Research Taste
How a researcher decides which directions are worth pursuing, before the evidence is in. Ilya Sutskever — co-author of AlexNet, GPT-3, and much of the modern paradigm — describes his own as an aesthetic: ‘thinking about how people are, but thinking correctly.‘
An aesthetic of how AI should be
Taste, for Sutskever, is a top-down sense of what is fundamental, drawn from correct inspiration by the brain. The artificial neuron is a good idea because the brain has many neurons (the cortical folds ‘probably don’t matter’, but the neurons clearly do); distributed representations, and learning from experience, follow the same logic. The screening test is whether an idea has ‘beauty, simplicity, elegance, correct inspiration from the brain’ — all present at once. ‘Ugliness, there’s no room for ugliness.‘
Why taste matters: surviving contradicting data
The practical payoff is conviction under failure.
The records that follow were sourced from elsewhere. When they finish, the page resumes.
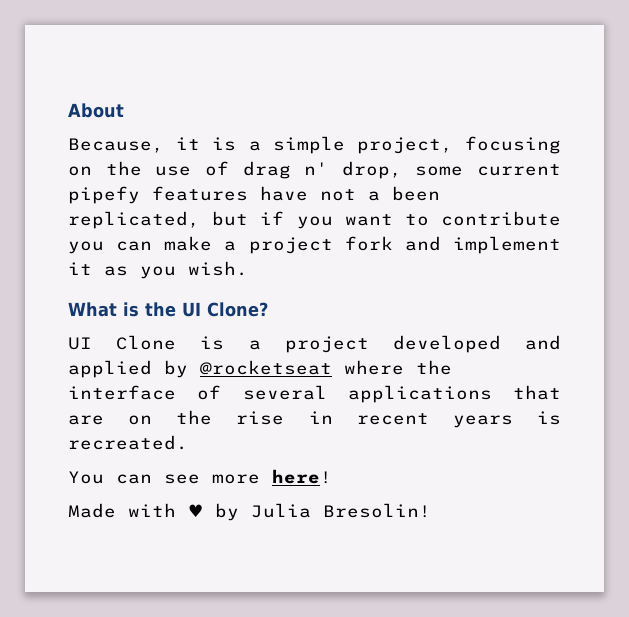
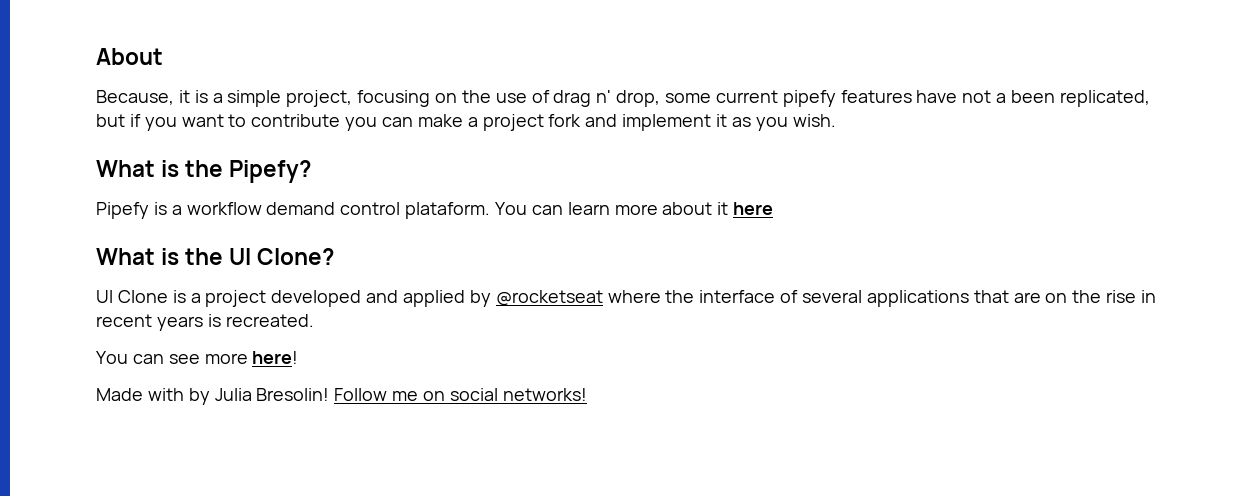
(248, 268) none -> [96,160,312,183] [96,202,774,219] // What is the Pipefy? // Pipefy is a workflow demand control plataform. You can learn more about it here
[188,504,203,517] ♥ -> (184, 394) none
(431, 510) none -> [334,388,587,401] Follow me on social networks!

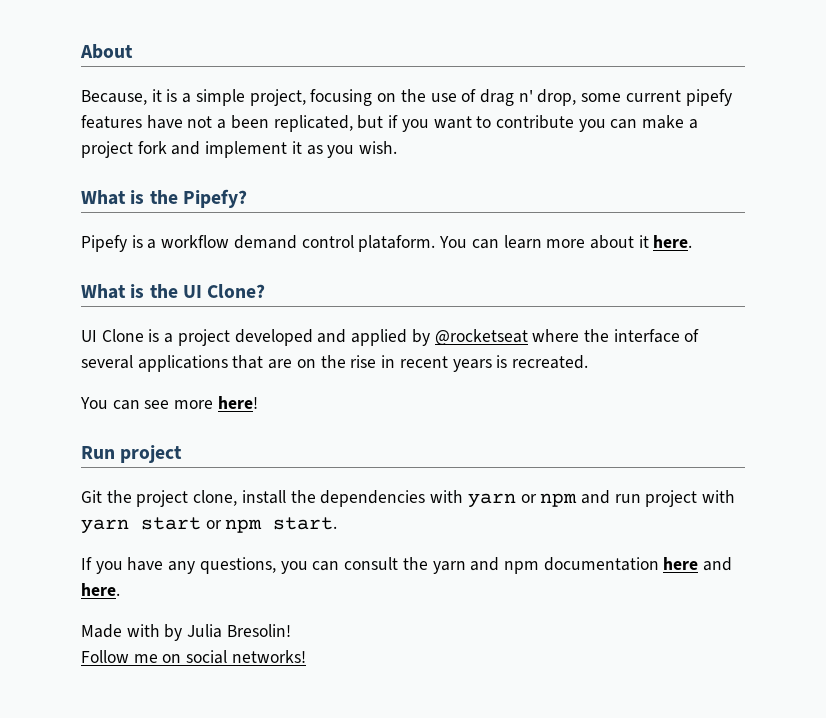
[733,202,774,215] here -> [653,235,693,248] here.
(299, 357) none -> [81,445,183,463] [81,490,736,508] [81,517,338,534] [81,557,733,574] [81,583,120,596] // Run project // Git the project clone, install the dependencies with yarn or npm and run project with yarn start or npm start. // If you have any questions, you can consult the yarn and npm documentation here and here.
(330, 394) none -> (291, 630) //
A top-down belief ‘is the thing that sustains you when the experiments contradict you’. Because a contradicting result might merely be a bug, you need an independent reason to believe — ‘something like this has to work, therefore we’ve got to keep going’ — to decide whether to keep debugging or abandon the direction. Trusting the data alone leaves you unable to tell a wrong idea from a buggy implementation of a right one.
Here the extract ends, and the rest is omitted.